NOTE: Incremental Refresh is not the same as selective refresh. If you want selective refresh you can look into refreshing individual partitions in your dataset.
https://docs.microsoft.com/en-us/power-bi/connect-data/incremental-refresh-xmla
Okay good to know thanks. Essentially, we just want to incrementally refresh any changes to the old data, while loading in the new data. The purpose of this would be to avoid a full refresh when we can just only refresh only the changed data in the old and detect any new data. Would this be a selective rehresh then? In the past using a different software I would use Record ID to preform this refresh, rather than date/datetime field so its all new to me.
"Essentially, we just want to incrementally refresh any changes to the old data, while loading in the new data. "
That is exactly what incremental refresh cannot do for you. This would be a selective or differential refresh. As I mentioned you can fudge it by enforcing a wide enough flush-and-fill window. For example instead of
"keep last five years and refresh last 7 days"
you would specify
"keep last five years and refresh last three months"
with the assumption that your data changes all happen for that window. If you have a risk of older data changing then you need to make the window wider, or do an occasional full refresh or refresh impacted partitions.
There is that "detect data changes" option but I haven't found it to be useful for this scenario yet as it requires a different column - which we mostly don't have.
Okay amazing this saves me so much time on my end trying to test and figure this out. That column would I need for detect data changes? I have a Last Changed on field in my data set.
If you have that field and are confident that it does what it says then yes, you can specify it in the extra setting. That is supposed to instruct the Power BI service to refresh all partitions that fall into that range. You will still want to validate that it does this correctly, and you don't end up with duplicate, missing or un-updated data.
This article is worth reading: https://docs.microsoft.com/en-us/power-bi/admin/service-premium-incremental-refresh#override-increme...

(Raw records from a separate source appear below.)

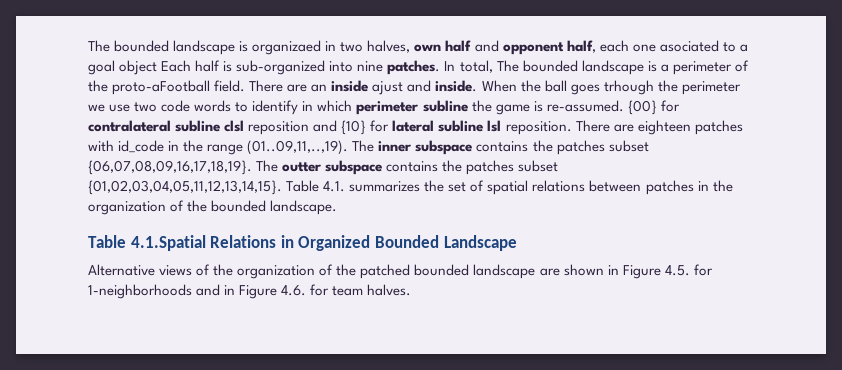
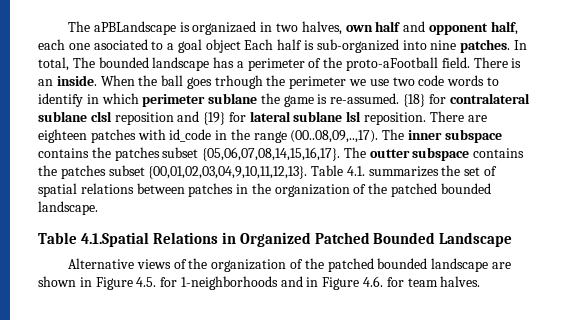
[88,40,236,55] The bounded landscape -> [68,21,176,35] The aPBLandscape
[647,61,657,72] is -> [213,57,235,68] has
[287,80,432,95] are an inside ajust and -> [511,58,522,68] [38,79,53,86] is an
[422,100,468,112] subline -> [208,93,258,104] sublane
[627,100,657,115] {00} -> [403,94,426,107] {18}
[175,120,221,132] subline -> [38,111,87,122] sublane
[341,120,367,135] {10} -> [203,112,226,125] {19}
[438,120,484,132] subline -> [293,111,343,122] sublane
[247,140,349,155] (01..09,11,..,19). -> [290,130,379,143] (00..08,09,..,17).
[88,160,252,175] {06,07,08,09,16,17,18,19}. -> [202,147,341,161] {05,06,07,08,14,15,16,17}.
[88,180,282,195] {01,02,03,04,05,11,12,13,14,15}. -> [148,166,308,179] {00,01,02,03,04,9,10,11,12,13}.
(208, 206) none -> [391,183,438,197] patched
(371, 243) none -> [314,232,370,244] Patched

I assume you know how to check partition refreshes with SSMS or DAX Studio?
I do not, any link or explanation would be very helpful.
I am using Power BI Pro and it states that only Datasets on Premium capacities support using tools like SQL Server Management Studio (SSMS) to view and selectively refresh individual partitions. Power BI Pro datasets on the other hand do not provide tool access through the XMLA endpoint, so troubleshooting incremental refresh issues may require a little more trial and error. Could you shed some light on how I could preform this?
Sorry, I don't have experience beyond Premium Capacity, and no sandbox available to test other setups. Maybe someone else can chime in.
No problem, thank you. Could I just purchase one premium license to develop the report and incremental refresh so I can use this method of testing? And the rest of the users would have pro license. My question is can I publish, set up incremental refresh using premium and then have pro users use these reports?
Premium is a capacity, not a license. The smallest capacity is a P1.
What you can look into is PPU - Premium per user. That might work in your senario.